◆ **EXERCISE DIRECTIONS**:
Leave the pictures out. Return all other data exactly.

◆ **DATA PROVIDED**:

+++++

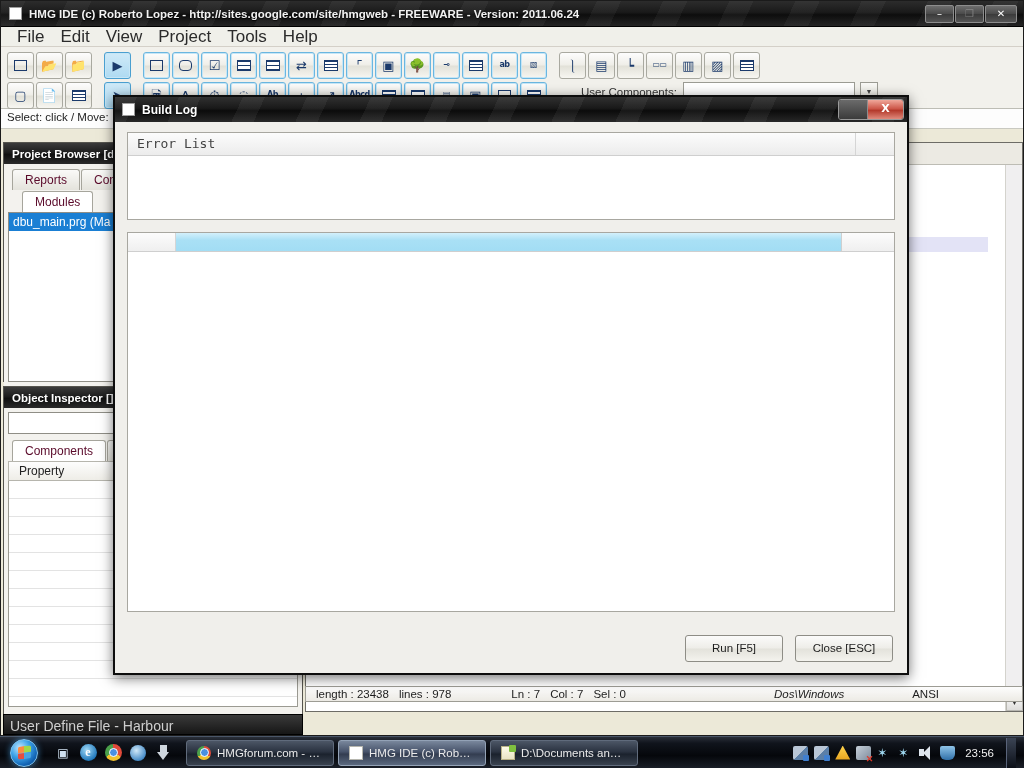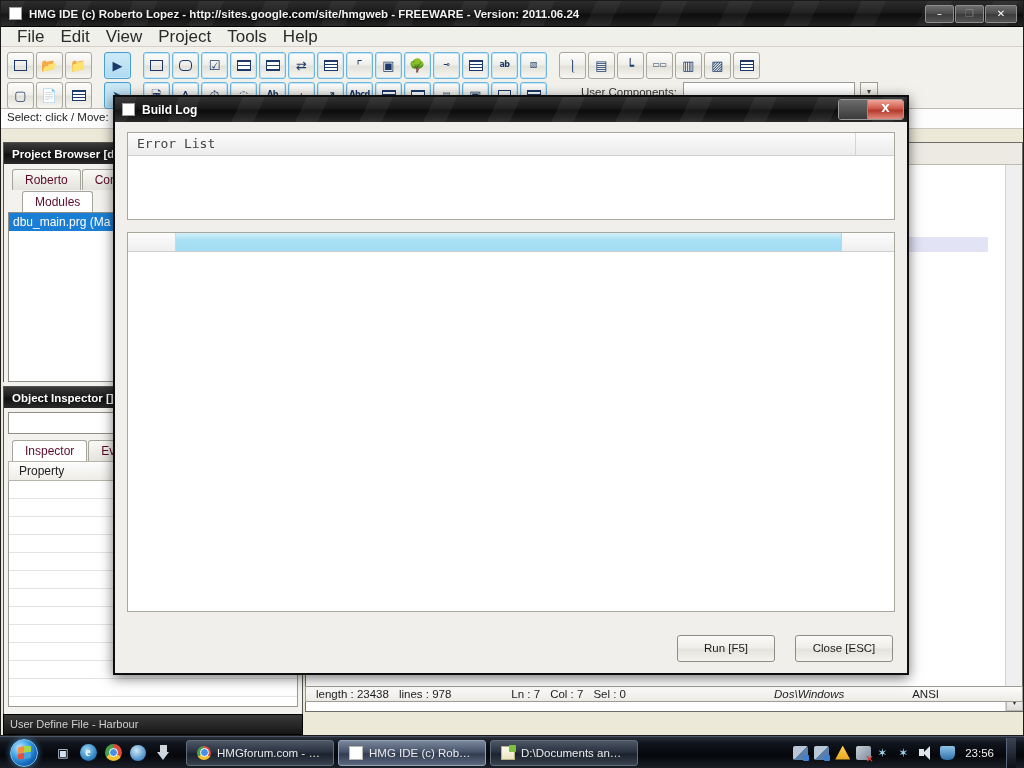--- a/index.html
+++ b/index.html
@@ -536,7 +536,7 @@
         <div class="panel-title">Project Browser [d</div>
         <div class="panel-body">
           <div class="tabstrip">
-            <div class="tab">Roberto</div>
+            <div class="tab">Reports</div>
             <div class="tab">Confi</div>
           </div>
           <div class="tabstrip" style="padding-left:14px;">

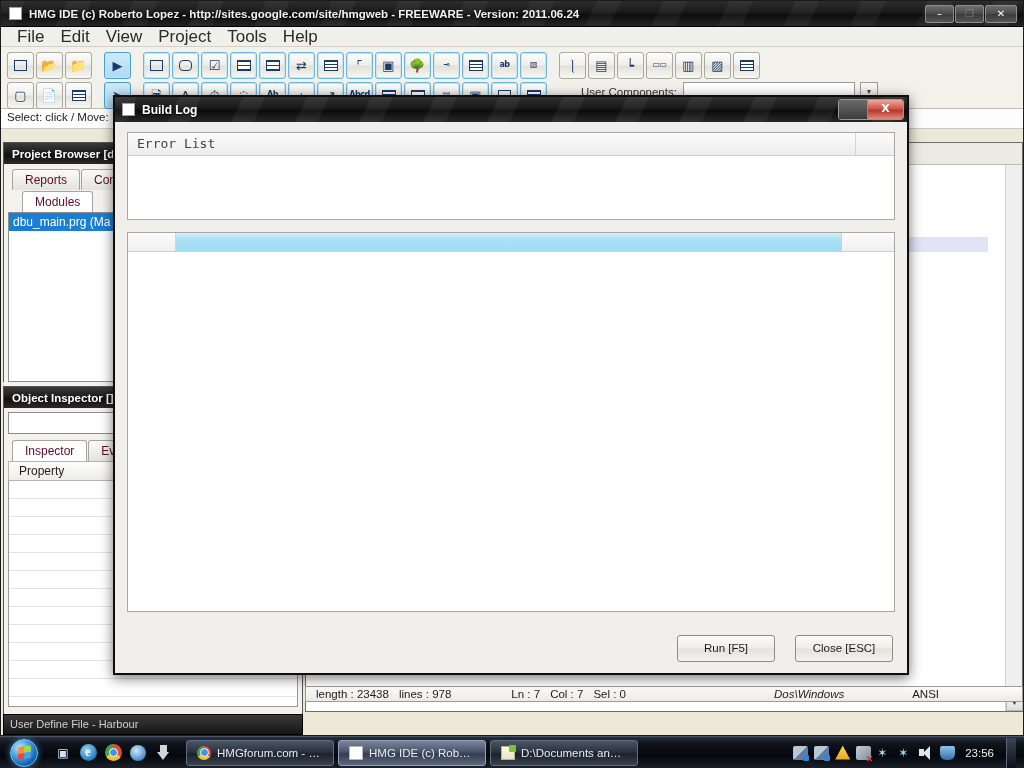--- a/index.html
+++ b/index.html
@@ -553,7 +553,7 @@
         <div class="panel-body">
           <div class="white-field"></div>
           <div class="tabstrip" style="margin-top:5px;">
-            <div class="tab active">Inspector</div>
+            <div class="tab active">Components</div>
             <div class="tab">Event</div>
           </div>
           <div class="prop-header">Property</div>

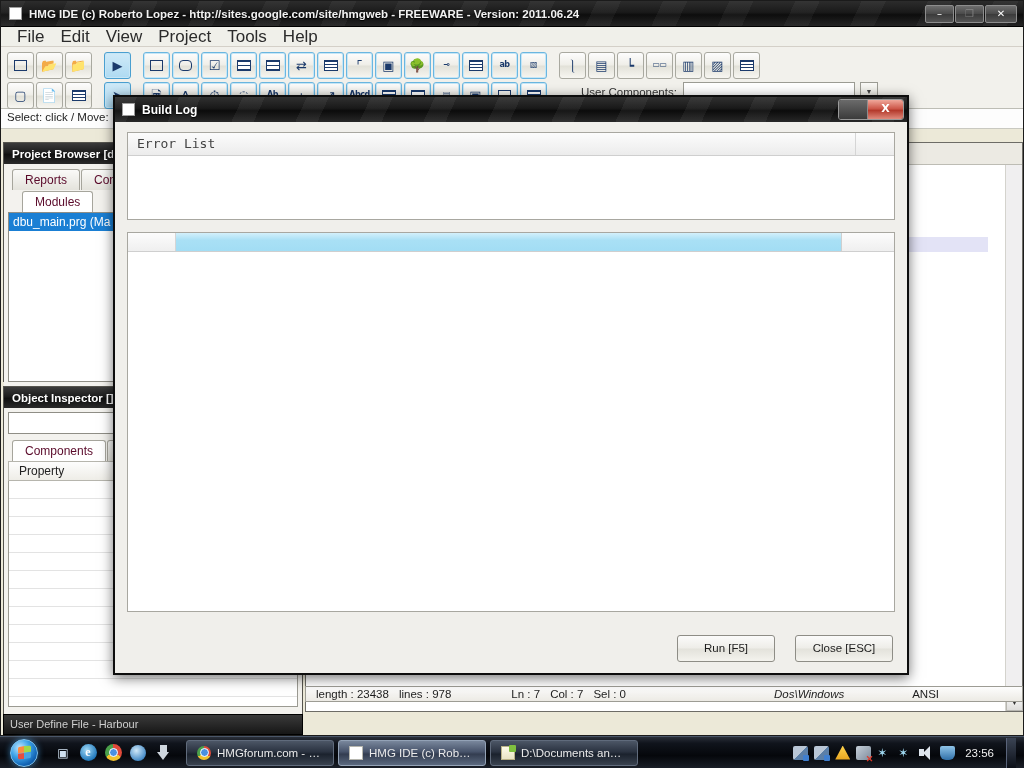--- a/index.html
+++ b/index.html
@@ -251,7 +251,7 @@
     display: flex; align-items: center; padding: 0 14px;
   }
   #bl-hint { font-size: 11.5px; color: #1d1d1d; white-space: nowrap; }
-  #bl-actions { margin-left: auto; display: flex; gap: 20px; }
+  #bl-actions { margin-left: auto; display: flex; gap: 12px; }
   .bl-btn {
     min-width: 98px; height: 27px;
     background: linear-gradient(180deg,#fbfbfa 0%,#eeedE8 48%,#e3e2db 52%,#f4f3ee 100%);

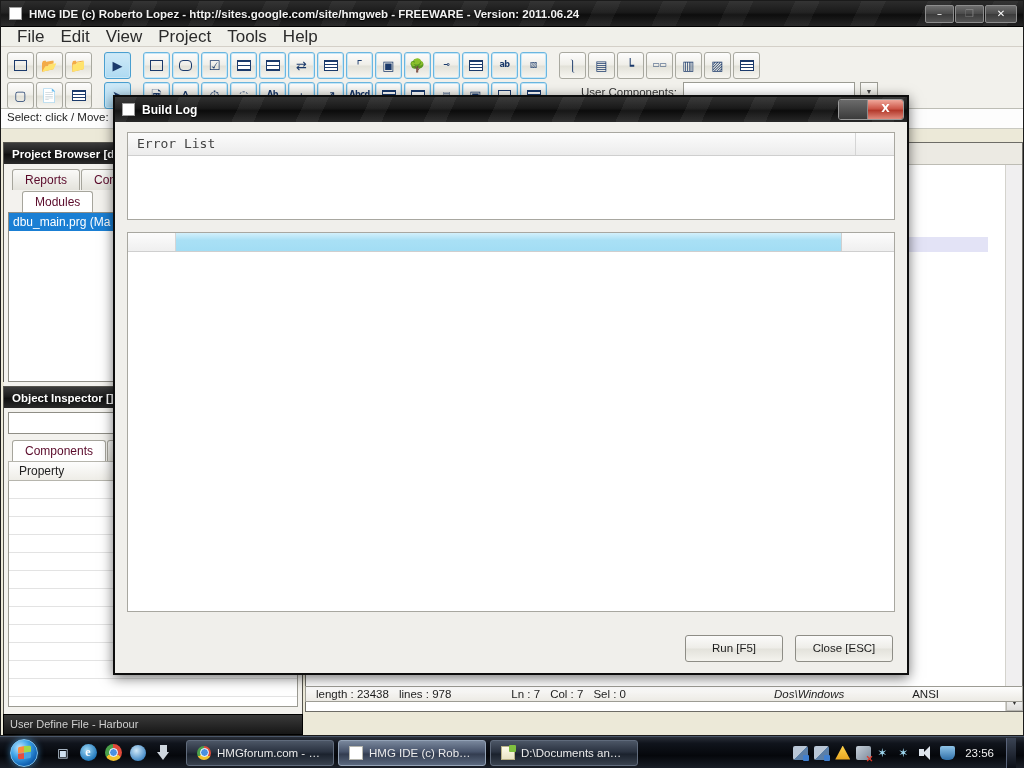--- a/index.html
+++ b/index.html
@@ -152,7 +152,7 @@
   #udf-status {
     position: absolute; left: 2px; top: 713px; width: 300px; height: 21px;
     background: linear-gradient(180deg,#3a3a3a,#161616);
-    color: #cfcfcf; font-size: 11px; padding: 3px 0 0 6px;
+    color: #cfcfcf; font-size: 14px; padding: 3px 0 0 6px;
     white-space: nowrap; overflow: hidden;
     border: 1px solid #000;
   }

+++++

◆ **RESULT OF THE EXERCISE**:
--- a/index.html
+++ b/index.html
@@ -536,7 +536,7 @@
         <div class="panel-title">Project Browser [d</div>
         <div class="panel-body">
           <div class="tabstrip">
-            <div class="tab">Roberto</div>
+            <div class="tab">Reports</div>
             <div class="tab">Confi</div>
           </div>
           <div class="tabstrip" style="padding-left:14px;">

--- a/index.html
+++ b/index.html
@@ -553,7 +553,7 @@
         <div class="panel-body">
           <div class="white-field"></div>
           <div class="tabstrip" style="margin-top:5px;">
-            <div class="tab active">Inspector</div>
+            <div class="tab active">Components</div>
             <div class="tab">Event</div>
           </div>
           <div class="prop-header">Property</div>

--- a/index.html
+++ b/index.html
@@ -251,7 +251,7 @@
     display: flex; align-items: center; padding: 0 14px;
   }
   #bl-hint { font-size: 11.5px; color: #1d1d1d; white-space: nowrap; }
-  #bl-actions { margin-left: auto; display: flex; gap: 20px; }
+  #bl-actions { margin-left: auto; display: flex; gap: 12px; }
   .bl-btn {
     min-width: 98px; height: 27px;
     background: linear-gradient(180deg,#fbfbfa 0%,#eeedE8 48%,#e3e2db 52%,#f4f3ee 100%);

--- a/index.html
+++ b/index.html
@@ -152,7 +152,7 @@
   #udf-status {
     position: absolute; left: 2px; top: 713px; width: 300px; height: 21px;
     background: linear-gradient(180deg,#3a3a3a,#161616);
-    color: #cfcfcf; font-size: 11px; padding: 3px 0 0 6px;
+    color: #cfcfcf; font-size: 14px; padding: 3px 0 0 6px;
     white-space: nowrap; overflow: hidden;
     border: 1px solid #000;
   }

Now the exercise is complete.